(The task): Without including any pictures, give back all of the data exactly.

(Data items)

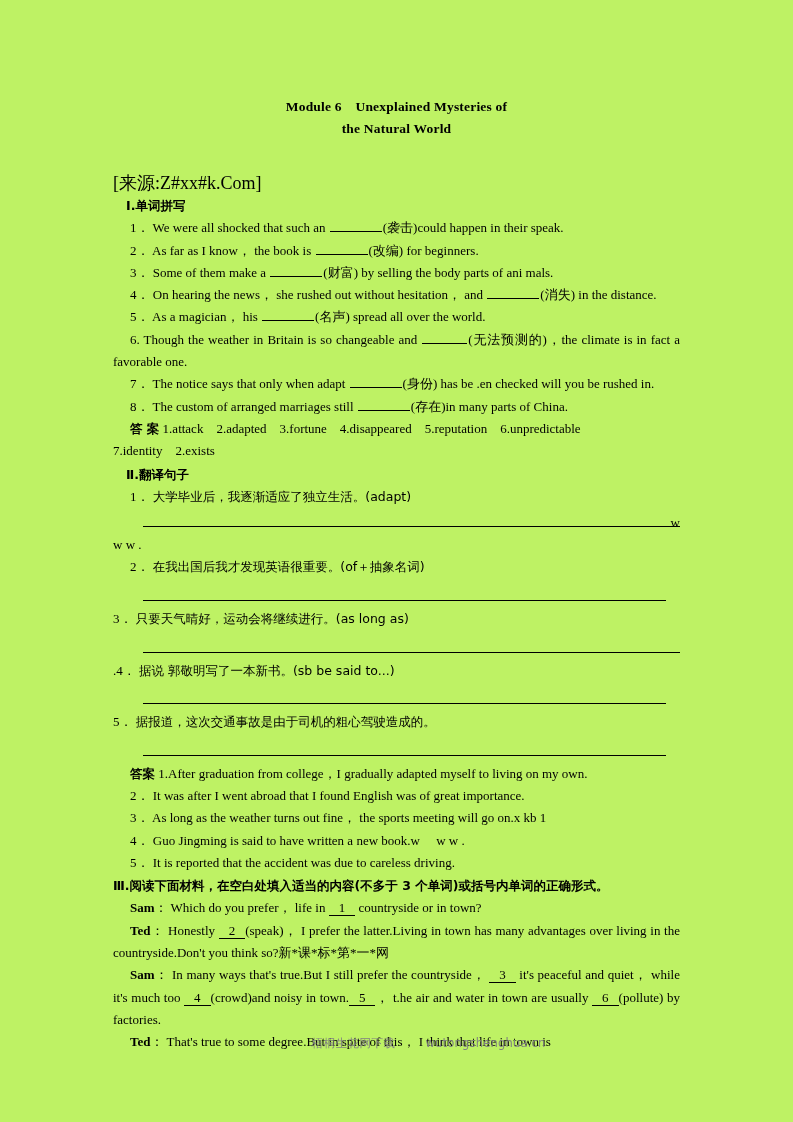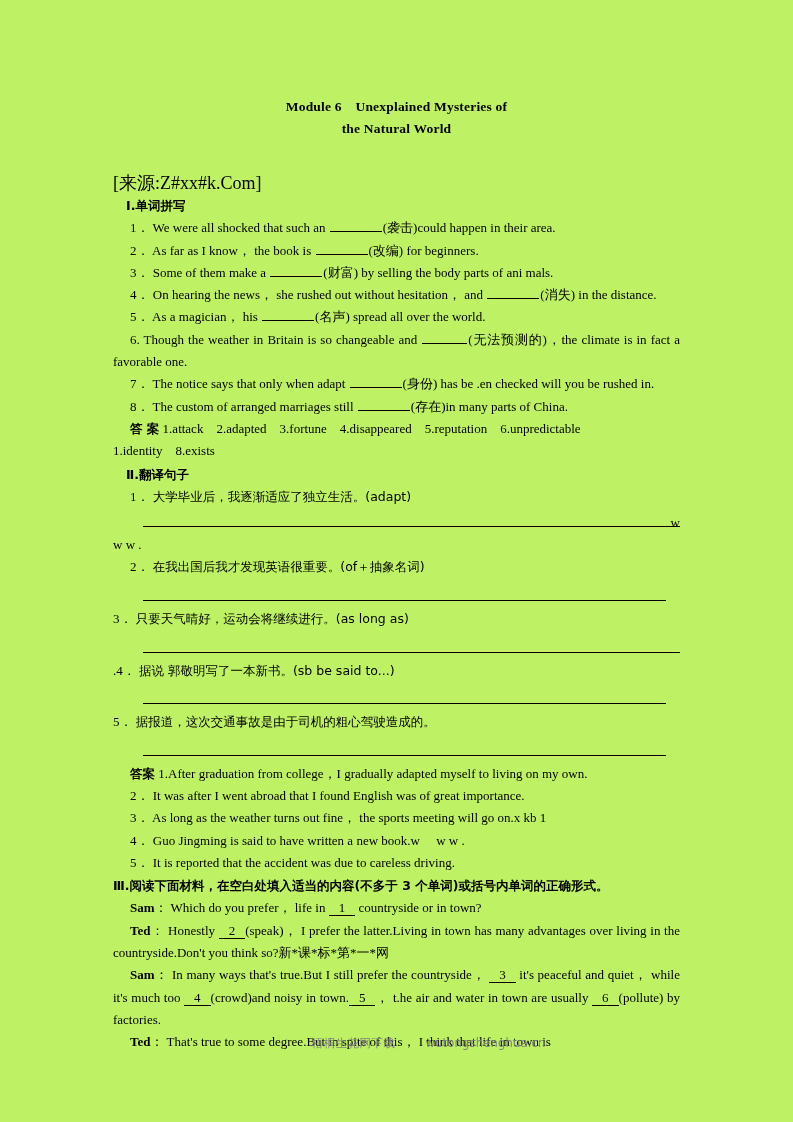--- a/index.html
+++ b/index.html
@@ -149,7 +149,7 @@
 
     <p class="item">
       <span>1．</span>
-      <span>We were all shocked that such an </span><span class="blank blank-7"></span><span>(袭击)could happen in their area.</span>
+      <span>We were all shocked that such an </span><span class="blank blank-7"></span><span>(袭击)could happen in their speak.</span>
     </p>
 
     <p class="item">

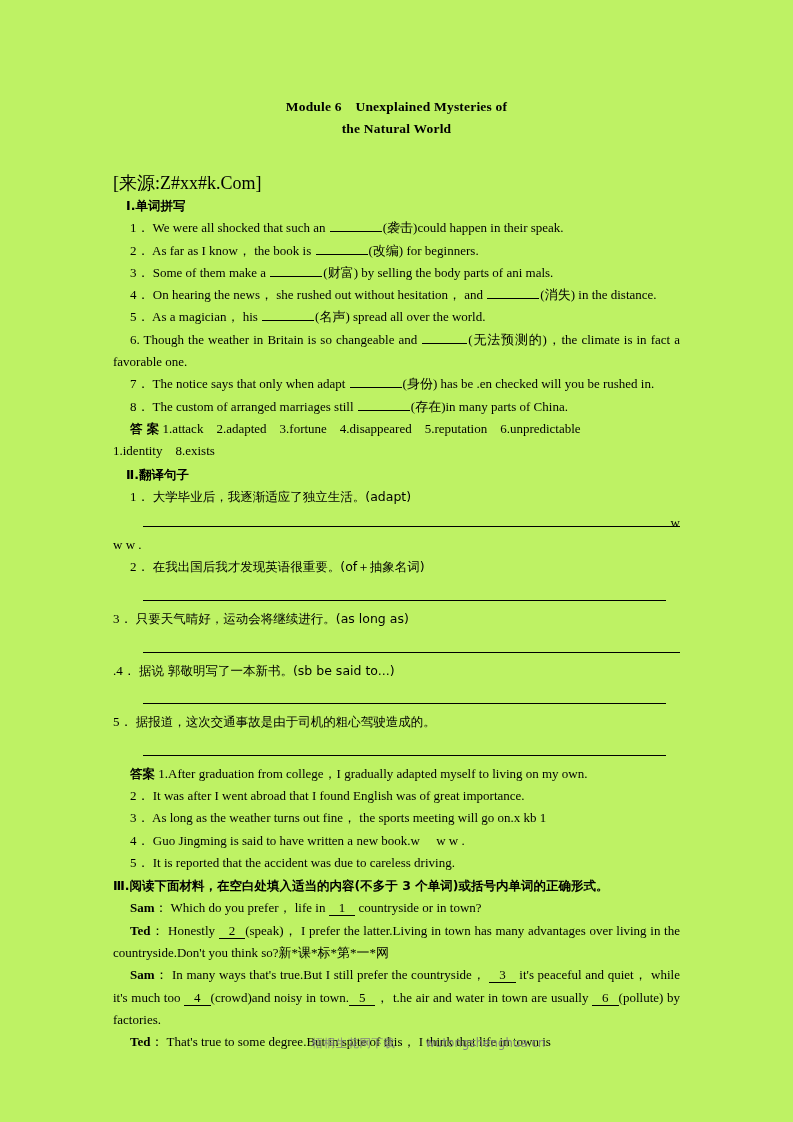--- a/index.html
+++ b/index.html
@@ -191,7 +191,7 @@
       <span class="bold cn">答 案</span>
       <span>1.attack　2.adapted　3.fortune　4.disappeared　5.reputation　6.unpredictable</span>
     </p>
-    <p class="ans-cont">1.identity　8.exists</p>
+    <p class="ans-cont">7.identity　2.exists</p>
 
     <p class="sec-head cn">Ⅱ.翻译句子</p>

(Expected output):
--- a/index.html
+++ b/index.html
@@ -149,7 +149,7 @@
 
     <p class="item">
       <span>1．</span>
-      <span>We were all shocked that such an </span><span class="blank blank-7"></span><span>(袭击)could happen in their area.</span>
+      <span>We were all shocked that such an </span><span class="blank blank-7"></span><span>(袭击)could happen in their speak.</span>
     </p>
 
     <p class="item">

--- a/index.html
+++ b/index.html
@@ -191,7 +191,7 @@
       <span class="bold cn">答 案</span>
       <span>1.attack　2.adapted　3.fortune　4.disappeared　5.reputation　6.unpredictable</span>
     </p>
-    <p class="ans-cont">1.identity　8.exists</p>
+    <p class="ans-cont">7.identity　2.exists</p>
 
     <p class="sec-head cn">Ⅱ.翻译句子</p>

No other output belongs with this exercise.